Estudo revela relação entre genética humana e diversidade linguística

Uma pesquisa recente indica que a migração e o isolamento humano influenciam a diversidade genética e linguística de maneiras opostas. O estudo, conduzido por pesquisadores da Universidade de Zurique e da Universidade de Cagliari, revela que regiões com maior contato populacional apresentam menor diversidade linguística, enquanto áreas isoladas exibem uma variedade estrutural maior nas línguas faladas.
Impacto da migração e isolamento na diversidade
Os resultados do estudo mostram que locais com alta migração e mistura populacional tendem a ter uma diversidade genética elevada, mas suas línguas são estruturalmente mais semelhantes. Em contrapartida, regiões com isolamento prolongado apresentam menor diversidade genética, mas uma maior variedade na estrutura das línguas. Essa relação inversa foi observada globalmente e se manteve mesmo após ajustes para fatores como a história populacional.
Metodologia da pesquisa
Para identificar essa correlação, os pesquisadores combinaram conjuntos de dados genéticos e linguísticos em larga escala. A análise comparou a variação genética entre indivíduos com a variação estrutural das línguas em cada região, levando em conta influências como proximidade geográfica e densidade populacional. Isso permitiu um isolamento mais preciso do papel da história demográfica na diversidade observada.

Efeitos opostos de contato e isolamento
O estudo revela que o contato, a migração e o isolamento moldam tanto a diversidade genética quanto a estrutura linguística, mas de formas opostas. O contato aumenta a diversidade genética e promove a similaridade linguística, enquanto o isolamento limita a diversidade genética e permite que as línguas evoluam de maneira independente. Essa dinâmica é crucial para entender como as populações humanas e suas línguas se desenvolvem ao longo do tempo.
Regiões isoladas e diversidade linguística
Regiões como a Nova Guiné e o Himalaia, que são relativamente isoladas geneticamente, apresentam uma diversidade linguística excepcional.
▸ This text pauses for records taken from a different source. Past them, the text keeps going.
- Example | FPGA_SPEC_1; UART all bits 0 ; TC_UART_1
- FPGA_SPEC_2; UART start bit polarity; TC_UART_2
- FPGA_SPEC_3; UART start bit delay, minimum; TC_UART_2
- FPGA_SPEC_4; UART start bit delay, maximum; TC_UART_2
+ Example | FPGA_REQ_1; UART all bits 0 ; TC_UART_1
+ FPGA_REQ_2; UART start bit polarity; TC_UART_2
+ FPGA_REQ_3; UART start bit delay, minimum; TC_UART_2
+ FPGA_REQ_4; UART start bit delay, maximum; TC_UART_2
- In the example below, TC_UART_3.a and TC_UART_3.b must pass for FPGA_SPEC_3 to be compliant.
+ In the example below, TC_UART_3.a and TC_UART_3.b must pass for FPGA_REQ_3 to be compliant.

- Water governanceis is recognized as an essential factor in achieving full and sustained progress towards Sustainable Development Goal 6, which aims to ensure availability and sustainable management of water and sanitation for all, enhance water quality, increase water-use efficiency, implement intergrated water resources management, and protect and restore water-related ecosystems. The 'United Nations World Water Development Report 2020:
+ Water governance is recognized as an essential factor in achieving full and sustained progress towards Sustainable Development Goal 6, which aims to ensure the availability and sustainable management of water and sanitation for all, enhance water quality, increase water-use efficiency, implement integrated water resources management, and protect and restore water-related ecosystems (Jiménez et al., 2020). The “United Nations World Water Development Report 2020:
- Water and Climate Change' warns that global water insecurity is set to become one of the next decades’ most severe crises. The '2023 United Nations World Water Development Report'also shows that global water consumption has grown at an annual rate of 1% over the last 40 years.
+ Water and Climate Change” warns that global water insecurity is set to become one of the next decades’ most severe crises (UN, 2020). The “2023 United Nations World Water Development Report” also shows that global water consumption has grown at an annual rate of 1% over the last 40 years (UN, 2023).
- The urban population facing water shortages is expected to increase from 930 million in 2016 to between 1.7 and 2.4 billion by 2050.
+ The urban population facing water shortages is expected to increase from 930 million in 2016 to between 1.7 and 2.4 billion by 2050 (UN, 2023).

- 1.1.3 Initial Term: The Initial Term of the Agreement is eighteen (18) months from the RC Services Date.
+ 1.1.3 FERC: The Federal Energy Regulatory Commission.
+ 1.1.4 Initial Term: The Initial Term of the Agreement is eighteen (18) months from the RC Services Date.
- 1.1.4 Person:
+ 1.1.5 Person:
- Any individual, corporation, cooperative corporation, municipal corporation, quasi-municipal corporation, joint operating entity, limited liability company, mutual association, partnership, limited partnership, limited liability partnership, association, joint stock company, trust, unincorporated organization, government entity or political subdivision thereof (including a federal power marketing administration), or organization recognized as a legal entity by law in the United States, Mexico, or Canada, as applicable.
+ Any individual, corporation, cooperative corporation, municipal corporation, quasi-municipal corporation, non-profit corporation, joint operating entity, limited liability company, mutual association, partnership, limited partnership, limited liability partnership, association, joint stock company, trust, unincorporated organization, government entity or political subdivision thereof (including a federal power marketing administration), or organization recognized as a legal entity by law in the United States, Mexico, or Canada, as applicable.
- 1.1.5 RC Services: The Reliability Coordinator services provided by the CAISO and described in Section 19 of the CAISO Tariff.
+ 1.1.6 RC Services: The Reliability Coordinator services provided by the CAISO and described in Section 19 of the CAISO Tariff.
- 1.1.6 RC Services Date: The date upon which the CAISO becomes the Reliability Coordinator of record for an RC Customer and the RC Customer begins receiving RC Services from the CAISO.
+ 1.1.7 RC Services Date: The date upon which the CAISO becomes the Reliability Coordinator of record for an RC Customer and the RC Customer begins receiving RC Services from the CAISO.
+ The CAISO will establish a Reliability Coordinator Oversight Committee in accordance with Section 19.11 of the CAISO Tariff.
Essas áreas preservam uma gama mais ampla de formas de organizar gramática, som e significado, que não são observadas em locais com maior contato. O estudo sugere que a diversidade linguística é intimamente ligada à história das populações humanas, revelando um padrão global que pode parecer paradoxal, mas é intuitivo.

A pesquisa foi publicada na revista Proceedings of the National Academy of Sciences e pode ser acessada através do link DOI: 10.1073/pnas.2526762123. Os resultados ressaltam a importância de compreender as interações entre genética e linguagem, contribuindo para o campo de estudos sobre a evolução da linguagem e a diversidade cultural.